Como Trump pretende lidar com essa herança?
Em relação a Israel, a sua política consegue ser uma versão piorada do que já
vinha sendo feito por Biden, uma vez que proporciona apoio ainda mais enfático
aos crimes de Israel. E pior: ele dá sinais de que pretende ser mais agressivo
com o Irã, não descartando uma guerra aberta contra o país. Em vez de pacificar
uma das três frentes herdadas de Biden, Trump pretende ao que parece aprofundar
o conflito no Oriente Médio. Só um país se beneficia disso: Israel.
Todos os esforços iniciais de Trump se
concentraram em uma tentativa arrojada de encerrar a guerra na Ucrânia e
pacificar a relação com a Rússia. Terá sucesso? Cedo para dizer, evidentemente,
mas alguns pontos parecem claros. A pacificação implica reconhecer a vitória da
Rússia, que terá suas principais reivindicações atendidas, entre elas o
reconhecimento de que algo como 20 a 25% do território ucraniano serão parte
permanente da Rússia e a neutralidade da Ucrânia, que será obrigada a abandonar
qualquer intenção de entrar para a OTAN.
Trump afirma, com razão, que a guerra na
Ucrânia não é obra sua. Permanece, entretanto, o fato de que a vitória da
Rússia representa uma derrota para os Estados Unidos e seus aliados europeus.

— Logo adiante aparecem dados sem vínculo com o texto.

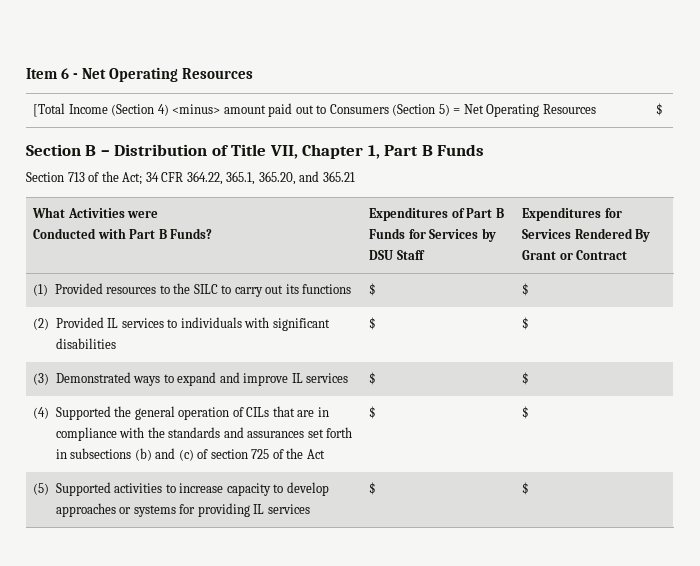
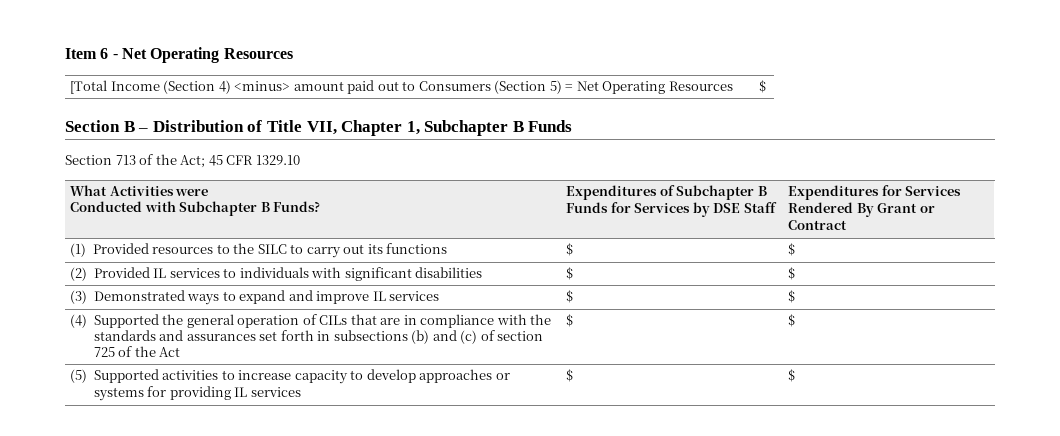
- Section B – Distribution of Title VII, Chapter 1, Part B Funds
+ Section B – Distribution of Title VII, Chapter 1, Subchapter B Funds
- Section 713 of the Act; 34 CFR 364.22, 365.1, 365.20, and 365.21
+ Section 713 of the Act; 45 CFR 1329.10
  What Activities were
- Conducted with Part B Funds? | Expenditures of Part B Funds for Services by DSU Staff | Expenditures for Services Rendered By Grant or Contract
+ Conducted with Subchapter B Funds? | Expenditures of Subchapter B Funds for Services by DSE Staff | Expenditures for Services Rendered By Grant or Contract

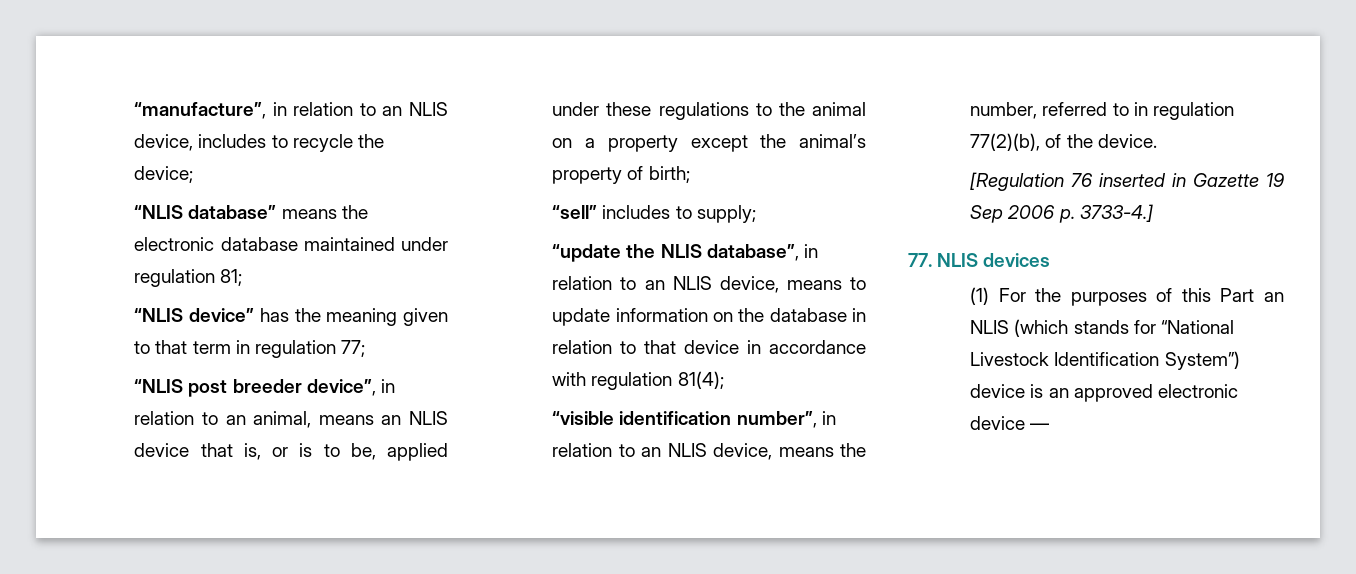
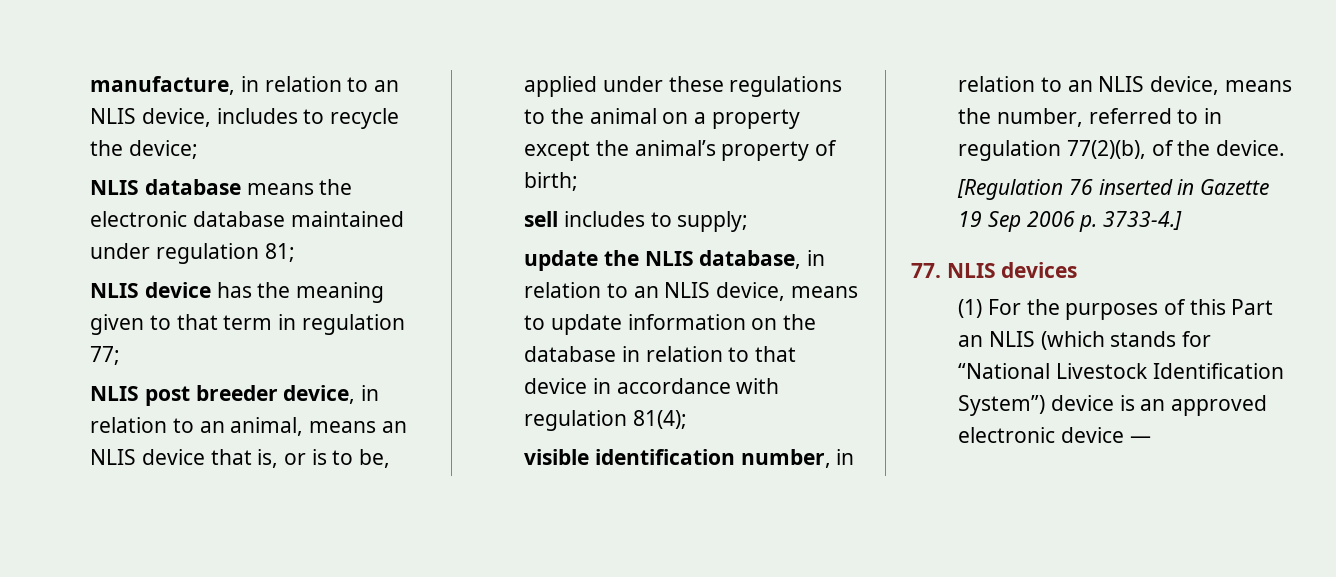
- “manufacture”, in relation to an NLIS device, includes to recycle the device;
+ manufacture, in relation to an NLIS device, includes to recycle the device;
- “NLIS database” means the electronic database maintained under regulation 81;
+ NLIS database means the electronic database maintained under regulation 81;
- “NLIS device” has the meaning given to that term in regulation 77;
+ NLIS device has the meaning given to that term in regulation 77;
- “NLIS post breeder device”, in relation to an animal, means an NLIS device that is, or is to be, applied under these regulations to the animal on a property except the animal’s property of birth;
+ NLIS post breeder device, in relation to an animal, means an NLIS device that is, or is to be, applied under these regulations to the animal on a property except the animal’s property of birth;
- “sell” includes to supply;
+ sell includes to supply;
- “update the NLIS database”, in relation to an NLIS device, means to update information on the database in relation to that device in accordance with regulation 81(4);
+ update the NLIS database, in relation to an NLIS device, means to update information on the database in relation to that device in accordance with regulation 81(4);
- “visible identification number”, in relation to an NLIS device, means the number, referred to in regulation 77(2)(b), of the device.
+ visible identification number, in relation to an NLIS device, means the number, referred to in regulation 77(2)(b), of the device.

Derrota para o Ocidente; vitória para o mundo multipolar.
Quanto à China, os planos de Trump ainda não
estão totalmente claros. Mas uma hipótese bem plausível é que ele pretende
redobrar os esforços de conter a ascensão da China, tentativa que tem amplo
apoio bipartidário nos EUA e que vem sendo perseguida em todas as
administrações desde o final do governo Obama, inclusive de modo vigoroso no
primeiro governo Trump. A pacificação com a Rússia teria como objetivo quebrar,
ou pelo menos enfraquecer, a aliança entre russos e chineses.
Outra indicação desses planos anti-China
talvez sejam as relações cordiais com a Índia e o Japão, tradicionais
adversários da China na Ásia. A boa-vontade com a Índia, aliás, ajuda a
enfraquecer os BRICS, na medida em que reforça as tradicionais resistências de
Nova Dehli a avanços do grupo, em especial no que tange à desdolarização, tema
que desperta, como se sabe, a fúria do novo presidente dos EUA.

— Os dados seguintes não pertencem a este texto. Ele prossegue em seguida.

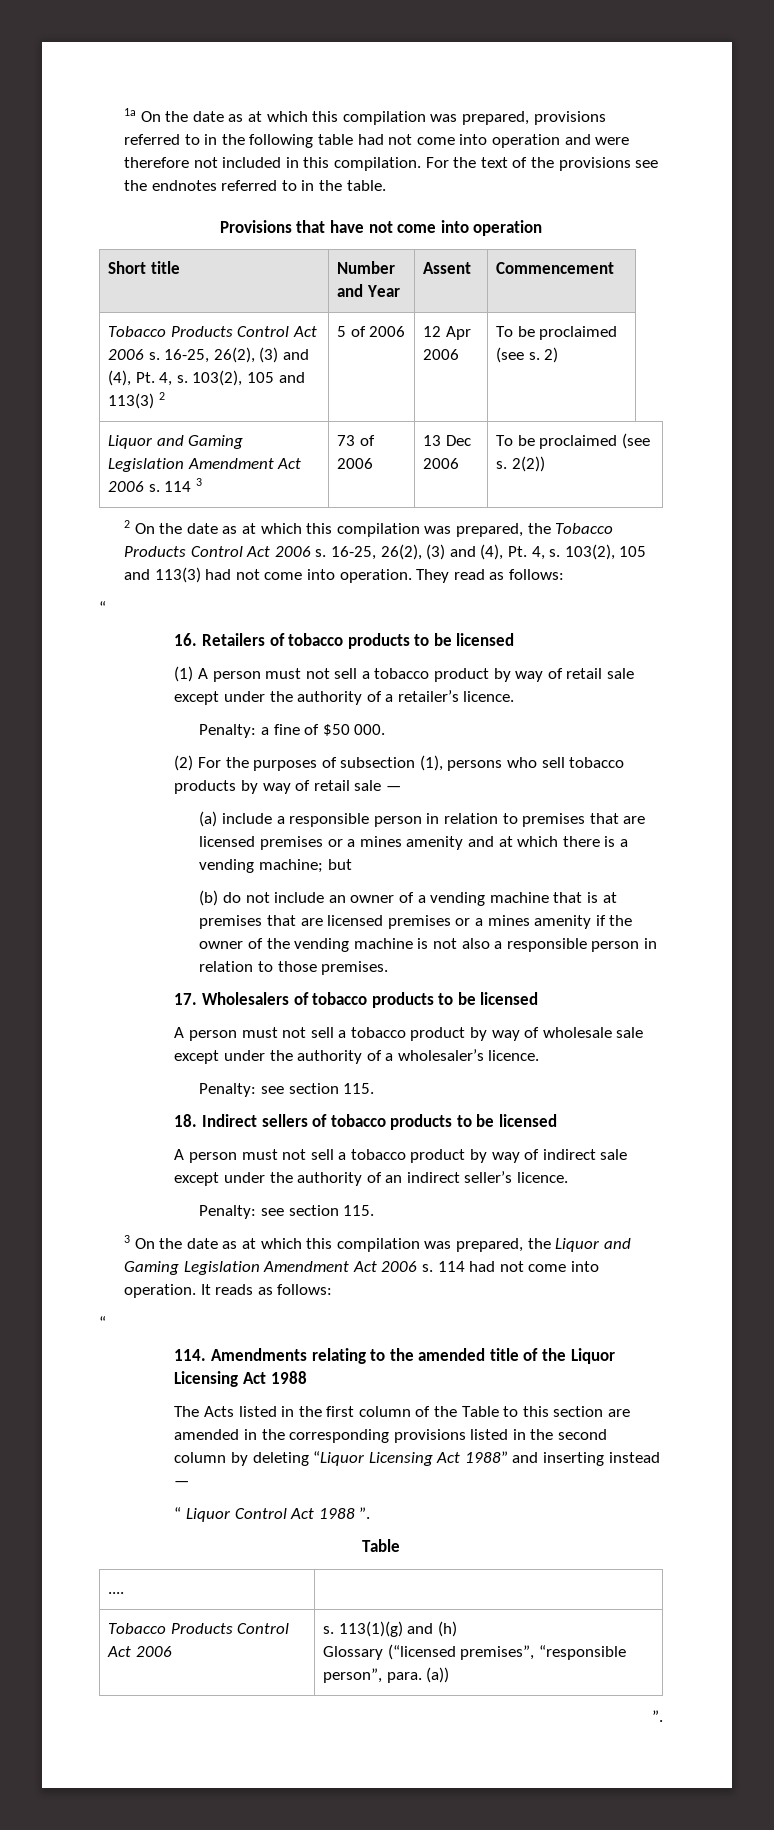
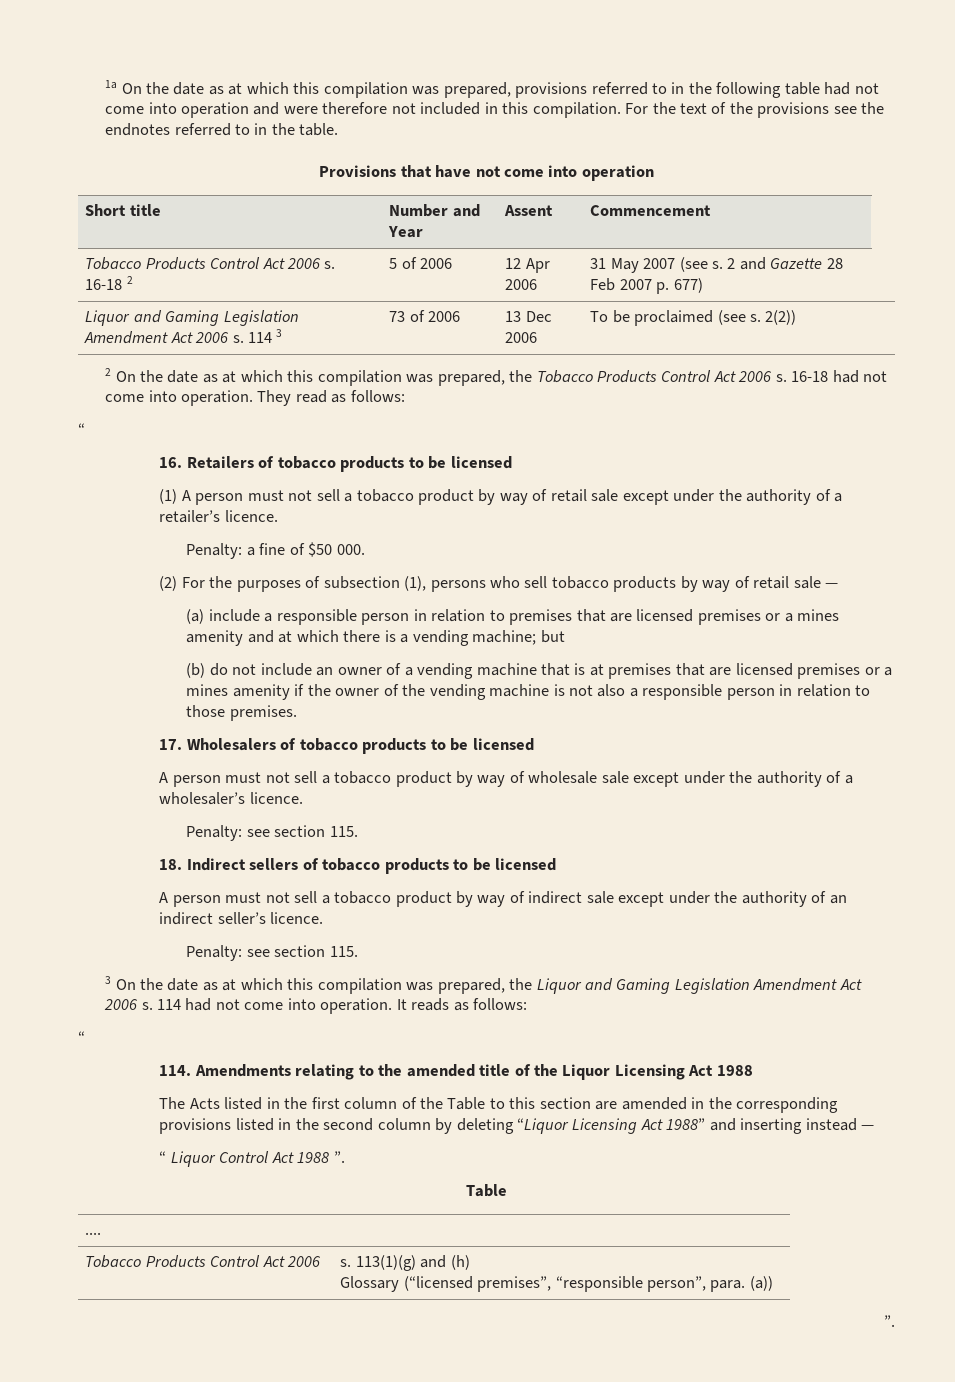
- Tobacco Products Control Act 2006 s. 16-25, 26(2), (3) and (4), Pt. 4, s. 103(2), 105 and 113(3) 2 | 5 of 2006 | 12 Apr 2006 | To be proclaimed (see s. 2)
+ Tobacco Products Control Act 2006 s. 16-18 2 | 5 of 2006 | 12 Apr 2006 | 31 May 2007 (see s. 2 and Gazette 28 Feb 2007 p. 677)
- 16-25, 26(2), (3) and (4), Pt. 4, s. 103(2), 105 and 113(3) had not come into operation.
+ 16-18 had not come into operation.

Trump poupa a Índia e o Japão da sua
metralhadora giratória, mas não alguns outros dos aliados históricos dos EUA,
notadamente os canadenses e os europeus, inclusive a Inglaterra. Faz isso de
duas formas. Exclui os europeus das fases decisivas da sua negociação com a
Rússia. E aplica tarifas de importação pesadas sobre produtos europeus e
canadenses, algo especialmente problemático para o Canadá, cuja economia por
razões geográficas e históricas é profundamente integrada à dos EUA.

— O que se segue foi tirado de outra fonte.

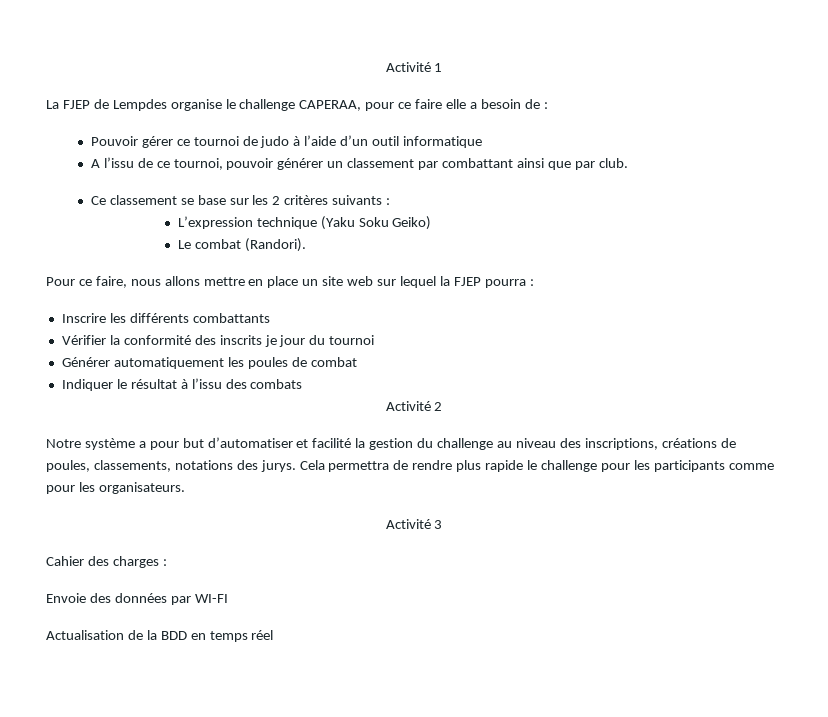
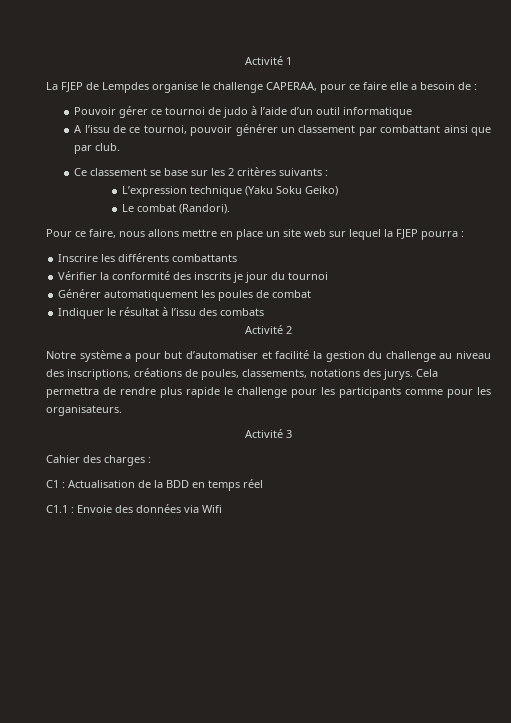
- Envoie des données par WI-FI
- Actualisation de la BDD en temps réel
+ C1 : Actualisation de la BDD en temps réel
+ C1.1 : Envoie des données via Wifi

Esses países parecem ter sido pegos de
surpresa pela agressividade do novo governo americano. Já contavam com relações
mais difíceis, mas como antecipar um movimento de tanta hostilidade contra
aliados tradicionais? Aliados, não. Talvez seja melhor referir-se a eles como
satélites. O Canadá e o Reino Unido, em especial, têm sido leais vassalos dos
EUA desde a Segunda Guerra Mundial. Que sentido faz atacá-los econômica e
politicamente? Difícil entender de que maneira isso colabora para a estratégia
de fortalecimento mundial dos EUA.
Repare, leitor, que Trump não só não resolve
vários dos problemas internacionais herdados de Biden, como os agrava em sua
maioria. E abre novas frentes de conflito, aprofundando provavelmente a
tendência de isolamento dos EUA. Distancia-se dos parceiros tradicionais do
Atlântico Norte e piora a situação no Oriente Médio, radicalizando a política
pró-Israel e ameaçando o Irã. E deve aumentar as pressões sobre a China.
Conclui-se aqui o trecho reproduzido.